**Work instruction**
Work out how many lines of the records contain "position". Answer with the number and nothing else.
▶
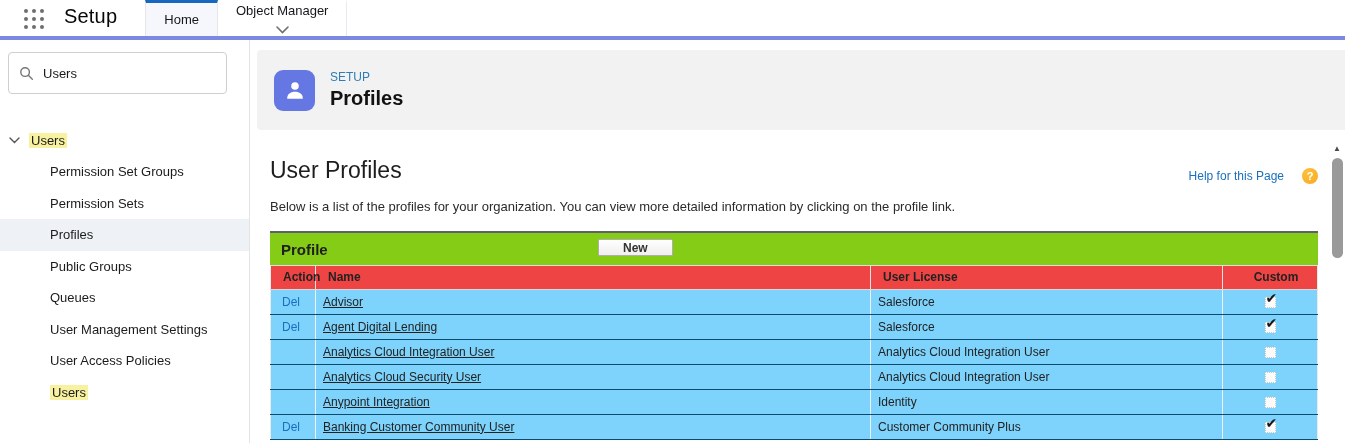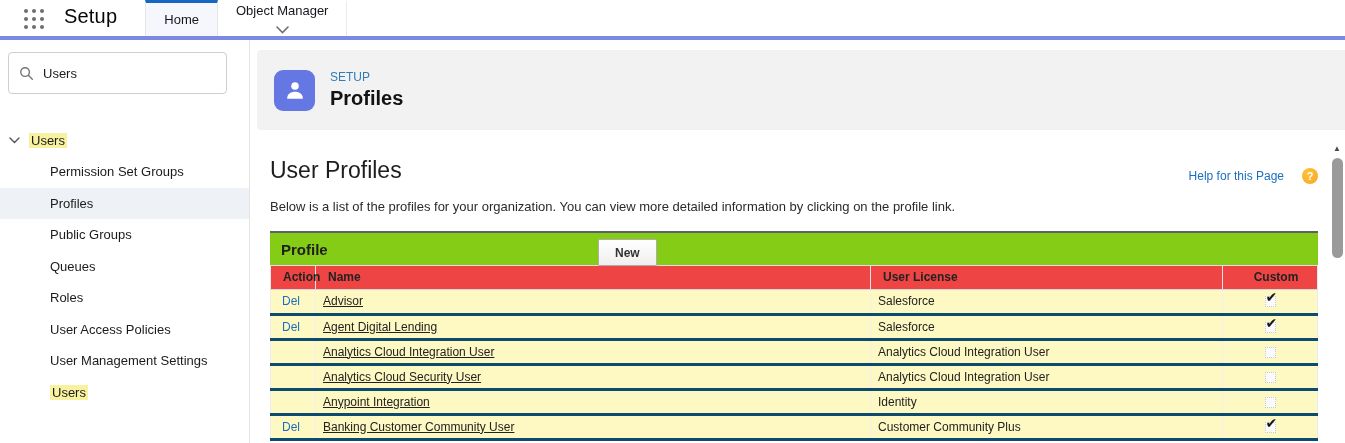--- a/index.html
+++ b/index.html
@@ -132,6 +132,9 @@
             <div class="tree-item">
               <span>Permission Set Groups</span>
             </div>
+            <div class="tree-item">
+              <span>Permission Sets</span>
+            </div>
             <div class="tree-item selected">
               <span>Profiles</span>
             </div>

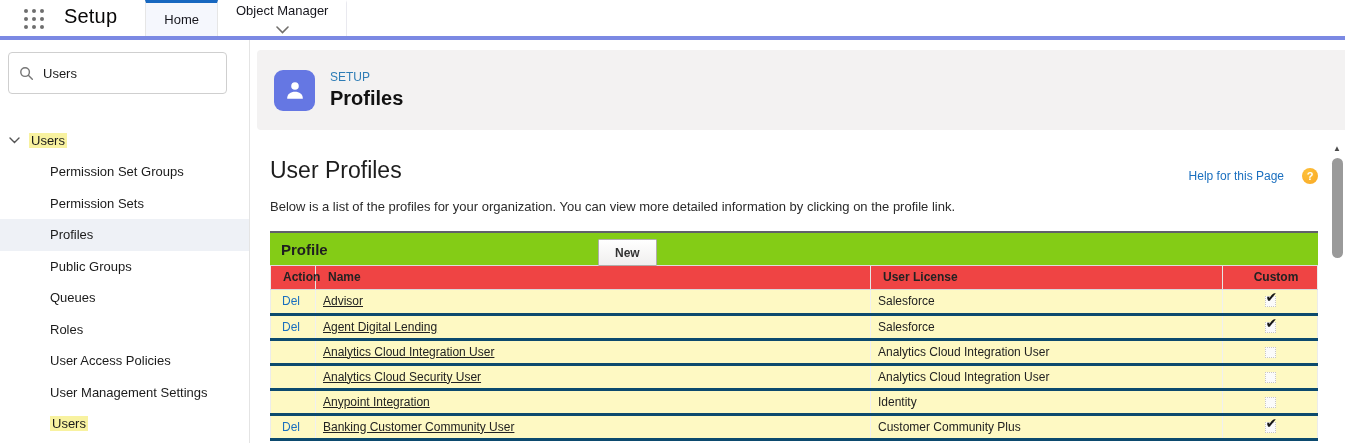--- a/index.html
+++ b/index.html
@@ -53,7 +53,7 @@
   .list-section{margin-top:17px;border-top:2px solid var(--section-border);}
   .section-head{position:relative;background:#84cc16;height:33px;display:flex;align-items:center;border-bottom:1px solid #dedede;}
   .section-head h3{font-size:15px;font-weight:700;color:#1f1f1f;padding-left:11px;}
-  .btn-new{position:absolute;left:328px;top:6px;height:27px;padding:0 16px;border:1px solid #b0adab;border-radius:1px;background:linear-gradient(#ffffff,#f0efee);font-family:inherit;font-size:12px;font-weight:700;color:#333;cursor:pointer;}
+  .btn-new{position:absolute;left:328px;top:6px;height:17px;padding:0 24px;border:1px solid #b0adab;border-radius:1px;background:linear-gradient(#ffffff,#f0efee);font-family:inherit;font-size:12px;font-weight:700;color:#333;cursor:pointer;}
 
   table.list-table{width:100%;border-collapse:collapse;table-layout:fixed;border-left:1px solid #ececec;border-right:1px solid #ececec;}
   .list-table th{background:#ef4444;font-size:12px;font-weight:700;color:#222;text-align:left;height:23px;border-bottom:1px solid #d8d8d8;border-right:1px solid #e6e6e6;padding-left:12px;}

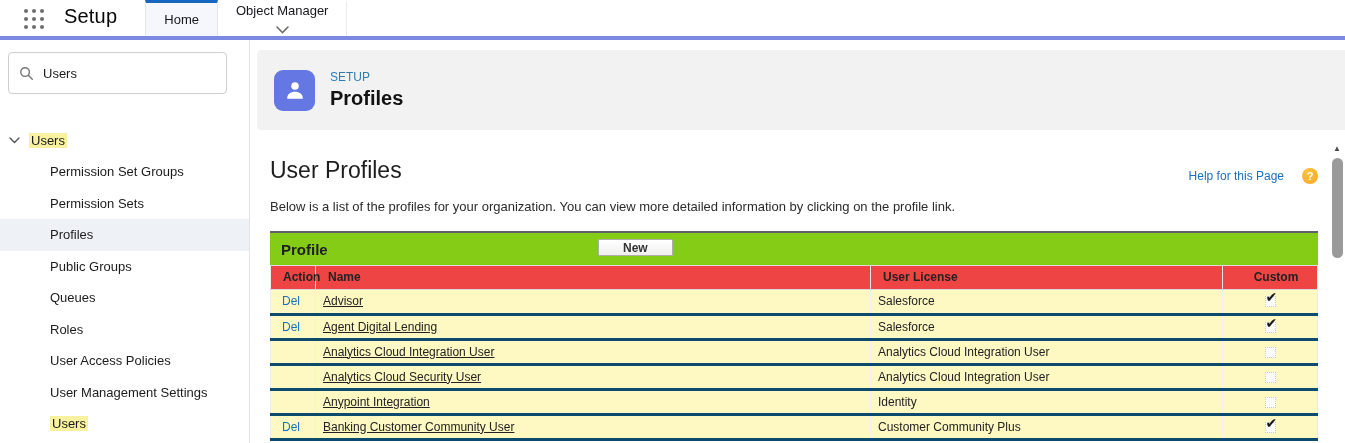--- a/index.html
+++ b/index.html
@@ -58,7 +58,7 @@
   table.list-table{width:100%;border-collapse:collapse;table-layout:fixed;border-left:1px solid #ececec;border-right:1px solid #ececec;}
   .list-table th{background:#ef4444;font-size:12px;font-weight:700;color:#222;text-align:left;height:23px;border-bottom:1px solid #d8d8d8;border-right:1px solid #e6e6e6;padding-left:12px;}
   .list-table th:last-child{border-right:none;text-align:center;}
-  .list-table td{height:25px;border-bottom:3px solid #0c4a6e;border-right:1px solid #f0f0f0;font-size:12px;color:#222;background:#fef9c3;}
+  .list-table td{height:25px;border-bottom:1px solid #0c4a6e;border-right:1px solid #f0f0f0;font-size:12px;color:#222;background:#7dd3fc;}
   .list-table td:last-child{border-right:none;text-align:center;}
   .col-action{width:45px;padding-left:11px;}
   .col-name{width:555px;padding-left:7px;}

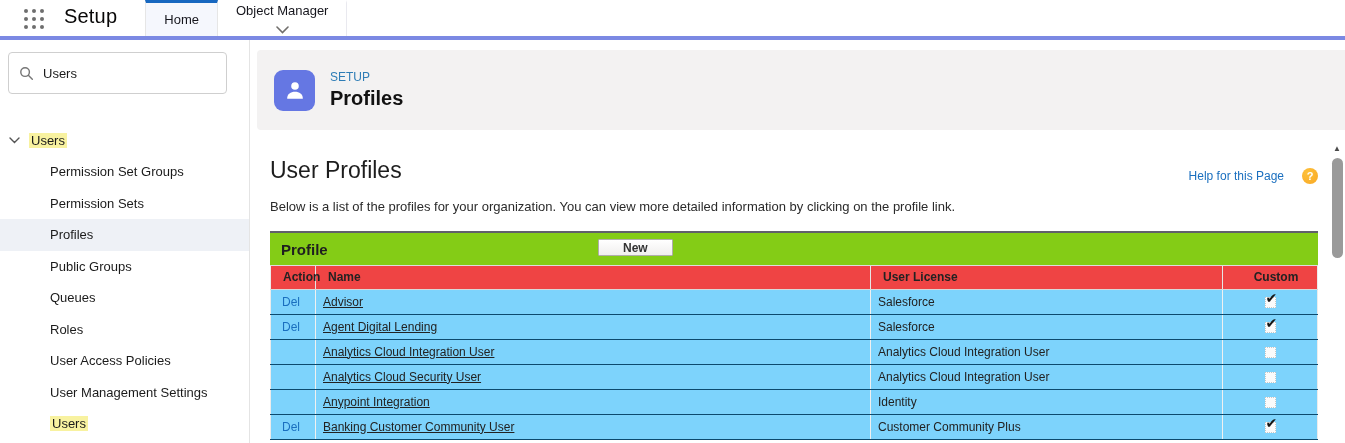--- a/index.html
+++ b/index.html
@@ -145,9 +145,6 @@
               <span>Queues</span>
             </div>
             <div class="tree-item">
-              <span>Roles</span>
-            </div>
-            <div class="tree-item">
               <span>User Access Policies</span>
             </div>
             <div class="tree-item">

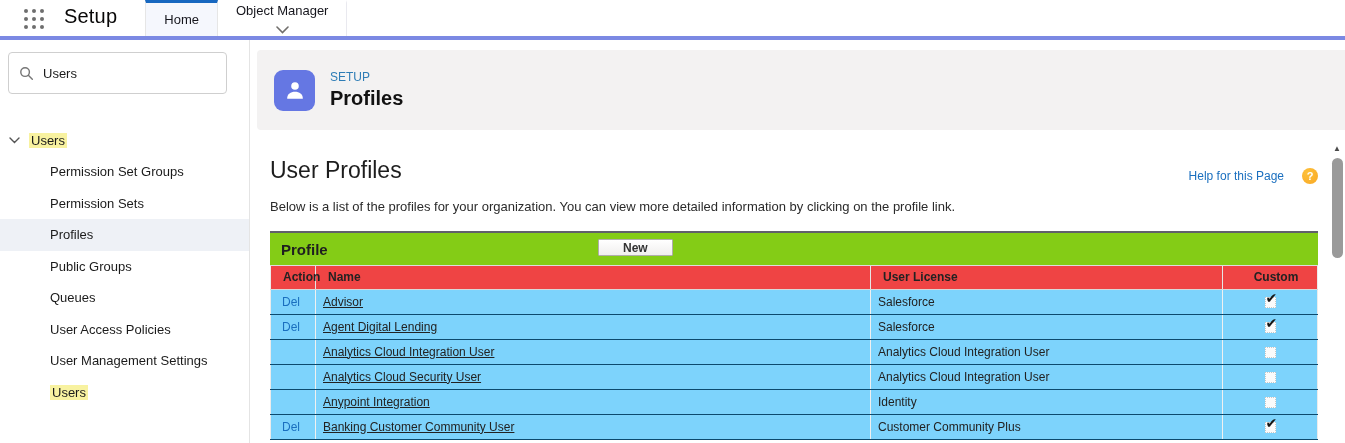--- a/index.html
+++ b/index.html
@@ -145,10 +145,10 @@
               <span>Queues</span>
             </div>
             <div class="tree-item">
+              <span>User Management Settings</span>
+            </div>
+            <div class="tree-item">
               <span>User Access Policies</span>
-            </div>
-            <div class="tree-item">
-              <span>User Management Settings</span>
             </div>
             <div class="tree-item">
               <span class="hl">Users</span>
◀
**Expected answer**
3